INFORMATION SHOWN:
-- Opening Marker --

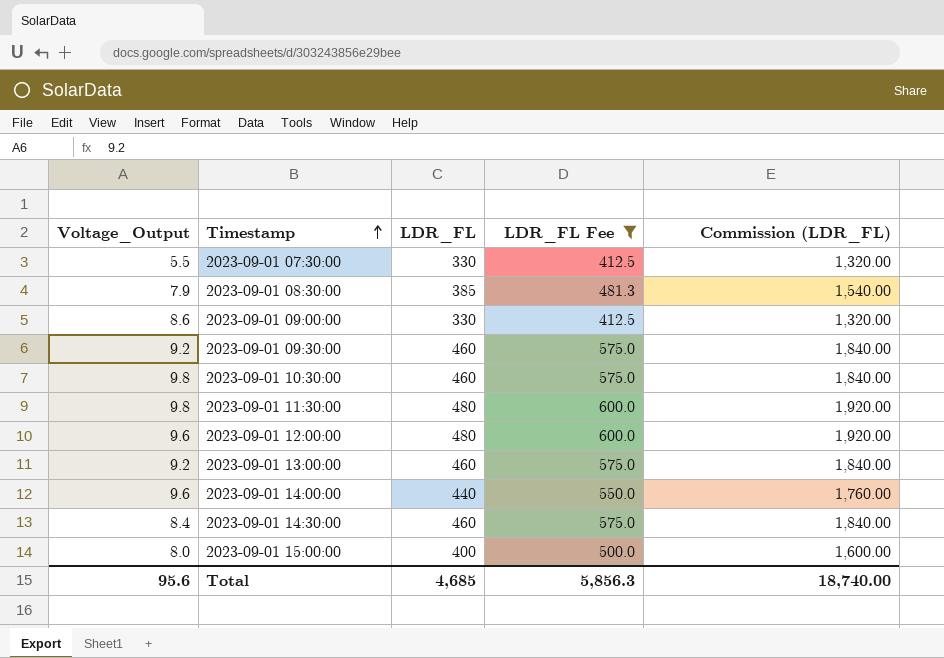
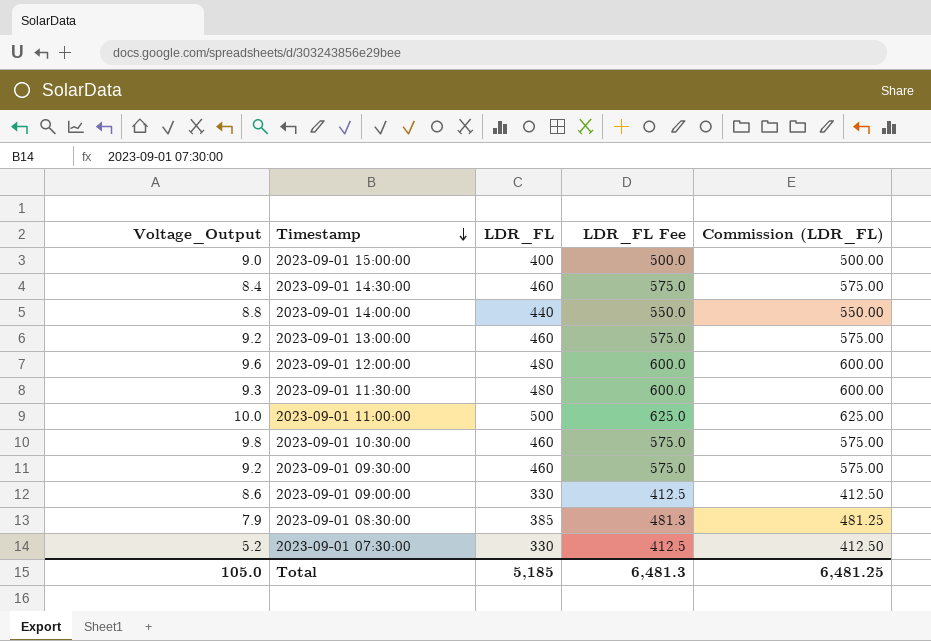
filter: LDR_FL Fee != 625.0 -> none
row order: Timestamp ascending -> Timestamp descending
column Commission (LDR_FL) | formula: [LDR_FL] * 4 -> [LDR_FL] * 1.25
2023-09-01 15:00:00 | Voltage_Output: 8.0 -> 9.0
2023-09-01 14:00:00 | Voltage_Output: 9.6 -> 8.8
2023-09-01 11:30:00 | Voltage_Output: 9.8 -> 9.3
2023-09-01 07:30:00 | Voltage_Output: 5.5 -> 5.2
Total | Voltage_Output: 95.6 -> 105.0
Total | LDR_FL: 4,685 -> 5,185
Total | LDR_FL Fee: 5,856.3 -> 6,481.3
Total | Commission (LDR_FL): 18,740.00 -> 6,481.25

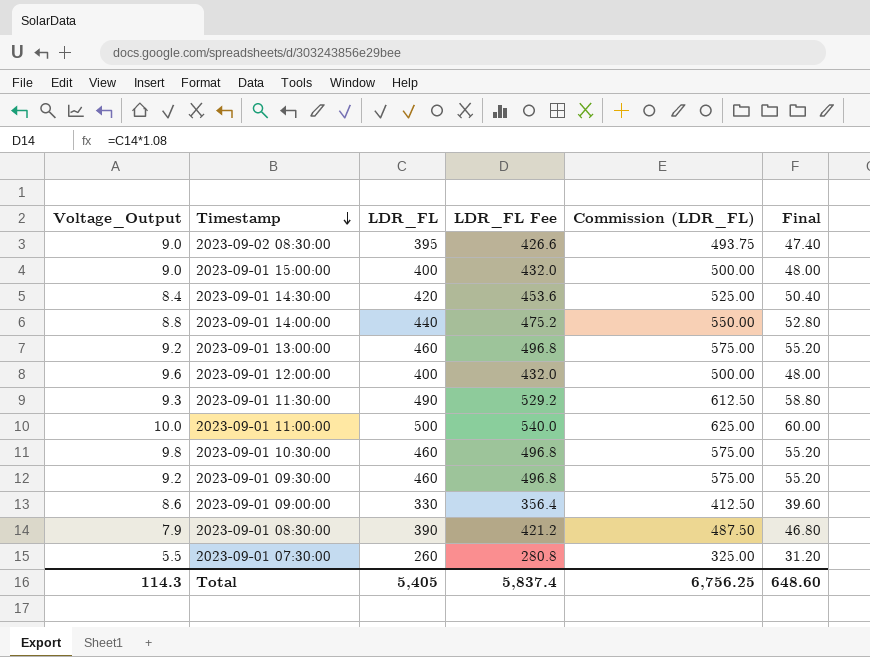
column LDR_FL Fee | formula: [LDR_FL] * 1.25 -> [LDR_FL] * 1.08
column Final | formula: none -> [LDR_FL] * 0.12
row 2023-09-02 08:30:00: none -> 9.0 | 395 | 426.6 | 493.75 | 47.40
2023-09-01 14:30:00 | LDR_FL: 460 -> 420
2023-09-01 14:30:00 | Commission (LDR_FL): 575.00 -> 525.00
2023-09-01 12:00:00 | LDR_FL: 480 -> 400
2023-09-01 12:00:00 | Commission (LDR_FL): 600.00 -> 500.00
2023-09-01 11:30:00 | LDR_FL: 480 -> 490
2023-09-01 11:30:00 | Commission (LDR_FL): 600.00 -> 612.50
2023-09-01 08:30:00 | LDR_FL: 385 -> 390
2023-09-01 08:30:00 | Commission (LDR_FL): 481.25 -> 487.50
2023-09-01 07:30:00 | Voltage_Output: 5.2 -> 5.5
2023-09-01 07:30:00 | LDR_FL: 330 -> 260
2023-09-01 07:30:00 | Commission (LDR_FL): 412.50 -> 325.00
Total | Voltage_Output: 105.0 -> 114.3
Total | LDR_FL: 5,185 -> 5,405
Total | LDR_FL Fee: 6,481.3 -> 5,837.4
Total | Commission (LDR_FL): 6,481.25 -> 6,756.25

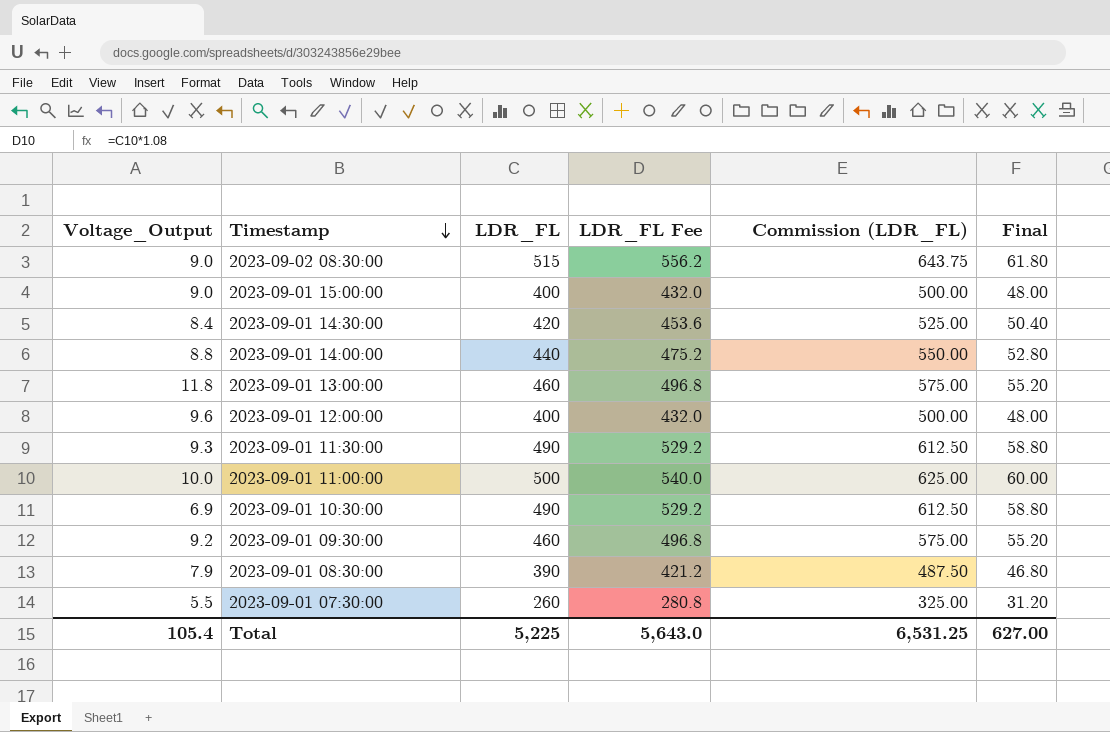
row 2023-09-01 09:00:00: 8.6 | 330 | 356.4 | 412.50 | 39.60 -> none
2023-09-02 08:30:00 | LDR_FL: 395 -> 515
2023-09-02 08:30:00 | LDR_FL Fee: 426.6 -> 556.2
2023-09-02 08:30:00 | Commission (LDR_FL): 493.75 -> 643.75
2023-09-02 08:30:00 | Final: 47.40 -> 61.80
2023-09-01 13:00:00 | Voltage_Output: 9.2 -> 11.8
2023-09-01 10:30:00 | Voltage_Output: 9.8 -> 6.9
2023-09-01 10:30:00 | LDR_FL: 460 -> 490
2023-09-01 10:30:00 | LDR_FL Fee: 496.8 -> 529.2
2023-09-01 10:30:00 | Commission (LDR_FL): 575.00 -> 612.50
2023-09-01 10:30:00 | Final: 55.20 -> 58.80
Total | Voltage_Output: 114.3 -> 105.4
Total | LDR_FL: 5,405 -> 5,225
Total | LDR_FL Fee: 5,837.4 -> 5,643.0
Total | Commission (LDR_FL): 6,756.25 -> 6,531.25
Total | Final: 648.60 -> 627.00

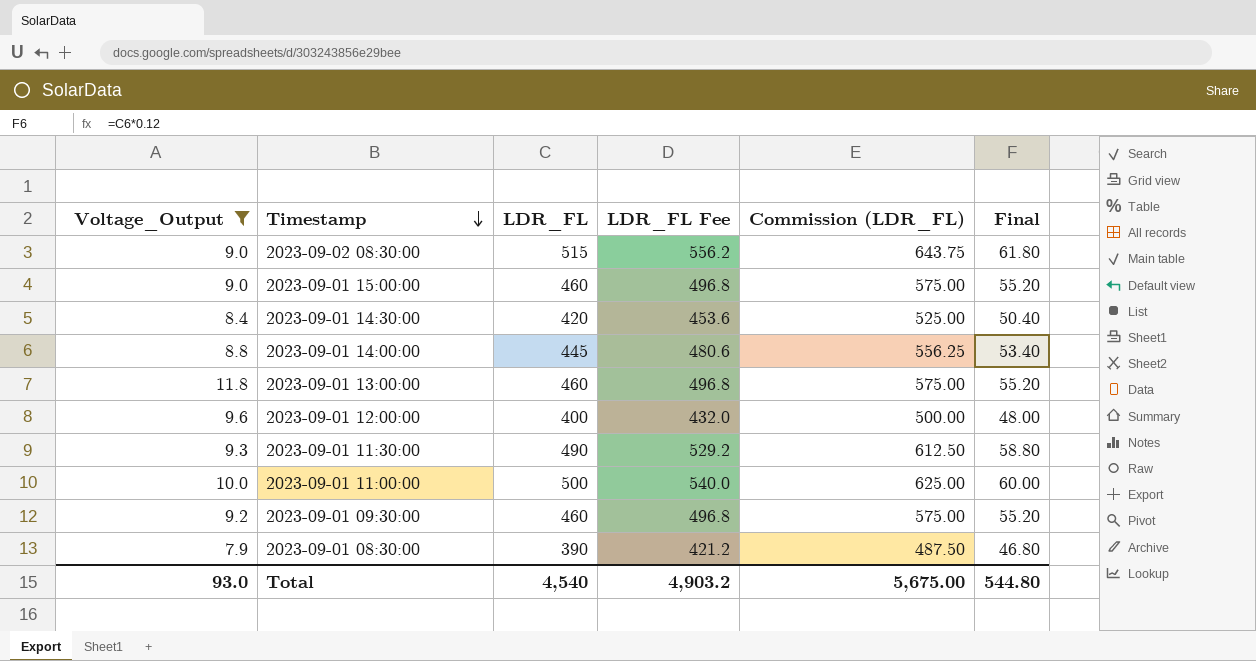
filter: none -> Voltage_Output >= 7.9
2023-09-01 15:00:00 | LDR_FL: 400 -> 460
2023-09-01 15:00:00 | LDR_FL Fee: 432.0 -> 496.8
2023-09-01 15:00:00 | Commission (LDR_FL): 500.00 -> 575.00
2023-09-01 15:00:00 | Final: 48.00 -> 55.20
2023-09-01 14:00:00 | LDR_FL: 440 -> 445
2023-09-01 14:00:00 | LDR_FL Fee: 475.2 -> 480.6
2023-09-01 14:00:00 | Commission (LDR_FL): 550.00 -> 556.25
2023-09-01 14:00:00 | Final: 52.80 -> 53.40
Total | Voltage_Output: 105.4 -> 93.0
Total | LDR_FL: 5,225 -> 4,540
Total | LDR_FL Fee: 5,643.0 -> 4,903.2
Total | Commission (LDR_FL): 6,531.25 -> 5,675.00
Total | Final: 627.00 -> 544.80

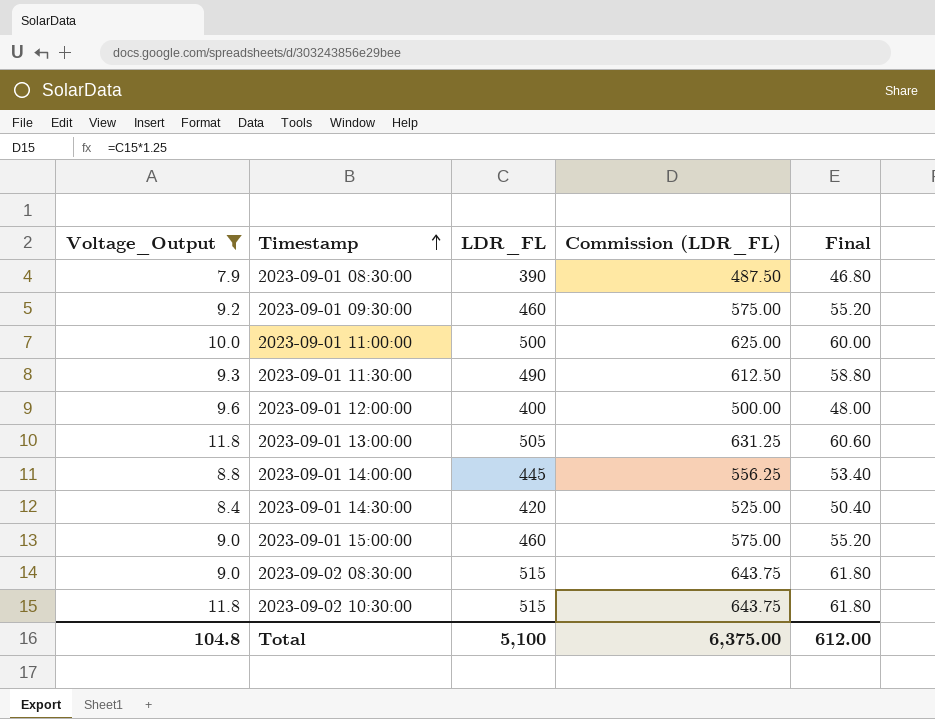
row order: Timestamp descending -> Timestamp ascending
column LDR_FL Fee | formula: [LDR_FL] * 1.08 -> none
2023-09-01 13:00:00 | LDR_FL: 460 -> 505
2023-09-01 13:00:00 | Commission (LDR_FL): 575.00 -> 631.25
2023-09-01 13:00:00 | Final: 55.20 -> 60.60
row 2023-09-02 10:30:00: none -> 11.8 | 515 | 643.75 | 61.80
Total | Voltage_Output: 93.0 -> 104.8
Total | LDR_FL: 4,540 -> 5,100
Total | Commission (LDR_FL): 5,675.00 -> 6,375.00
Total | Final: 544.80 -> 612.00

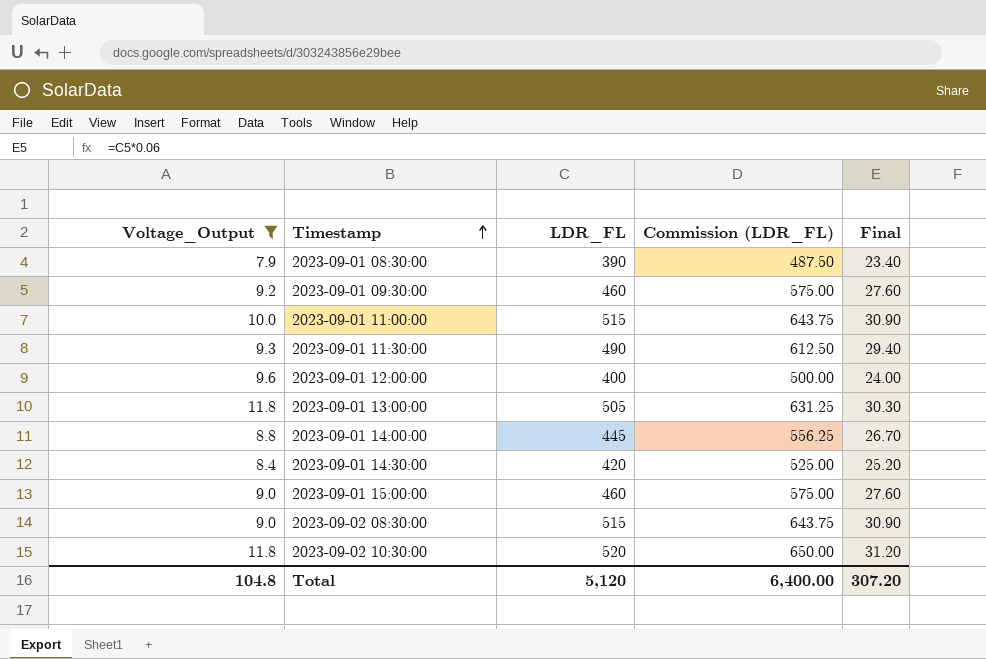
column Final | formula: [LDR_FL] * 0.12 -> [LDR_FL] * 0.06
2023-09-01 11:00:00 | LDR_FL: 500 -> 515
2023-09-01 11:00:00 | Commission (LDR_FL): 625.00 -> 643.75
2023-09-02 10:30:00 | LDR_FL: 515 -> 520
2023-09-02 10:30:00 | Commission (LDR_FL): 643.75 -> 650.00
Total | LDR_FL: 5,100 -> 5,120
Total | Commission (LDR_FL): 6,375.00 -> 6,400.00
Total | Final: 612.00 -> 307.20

-- Closing Marker --
-- Opening Marker --

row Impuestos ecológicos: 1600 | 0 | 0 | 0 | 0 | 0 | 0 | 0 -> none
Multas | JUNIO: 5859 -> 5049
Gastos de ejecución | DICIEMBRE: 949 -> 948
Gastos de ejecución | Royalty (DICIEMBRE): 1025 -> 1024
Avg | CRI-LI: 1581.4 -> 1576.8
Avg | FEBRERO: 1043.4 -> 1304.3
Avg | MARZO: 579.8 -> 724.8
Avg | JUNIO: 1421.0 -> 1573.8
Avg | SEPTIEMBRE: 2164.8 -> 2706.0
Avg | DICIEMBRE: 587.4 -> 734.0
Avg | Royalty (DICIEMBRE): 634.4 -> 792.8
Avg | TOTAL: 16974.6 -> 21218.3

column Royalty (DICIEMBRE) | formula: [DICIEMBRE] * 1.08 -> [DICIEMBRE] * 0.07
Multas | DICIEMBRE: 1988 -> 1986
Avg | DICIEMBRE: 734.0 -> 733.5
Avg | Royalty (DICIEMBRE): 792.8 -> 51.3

-- Closing Marker --

PROBLEM DETAILS:
In the listing above, find the line containing "Total | LDR_FL Fee: 5,856.3 -> 6,481.3" and the line containing "2023-09-01 12:00:00 | Commission", then return both of them and every line between, exactly, without pictures.

WRITTEN SOLUTION:
Total | LDR_FL Fee: 5,856.3 -> 6,481.3
Total | Commission (LDR_FL): 18,740.00 -> 6,481.25

column LDR_FL Fee | formula: [LDR_FL] * 1.25 -> [LDR_FL] * 1.08
column Final | formula: none -> [LDR_FL] * 0.12
row 2023-09-02 08:30:00: none -> 9.0 | 395 | 426.6 | 493.75 | 47.40
2023-09-01 14:30:00 | LDR_FL: 460 -> 420
2023-09-01 14:30:00 | Commission (LDR_FL): 575.00 -> 525.00
2023-09-01 12:00:00 | LDR_FL: 480 -> 400
2023-09-01 12:00:00 | Commission (LDR_FL): 600.00 -> 500.00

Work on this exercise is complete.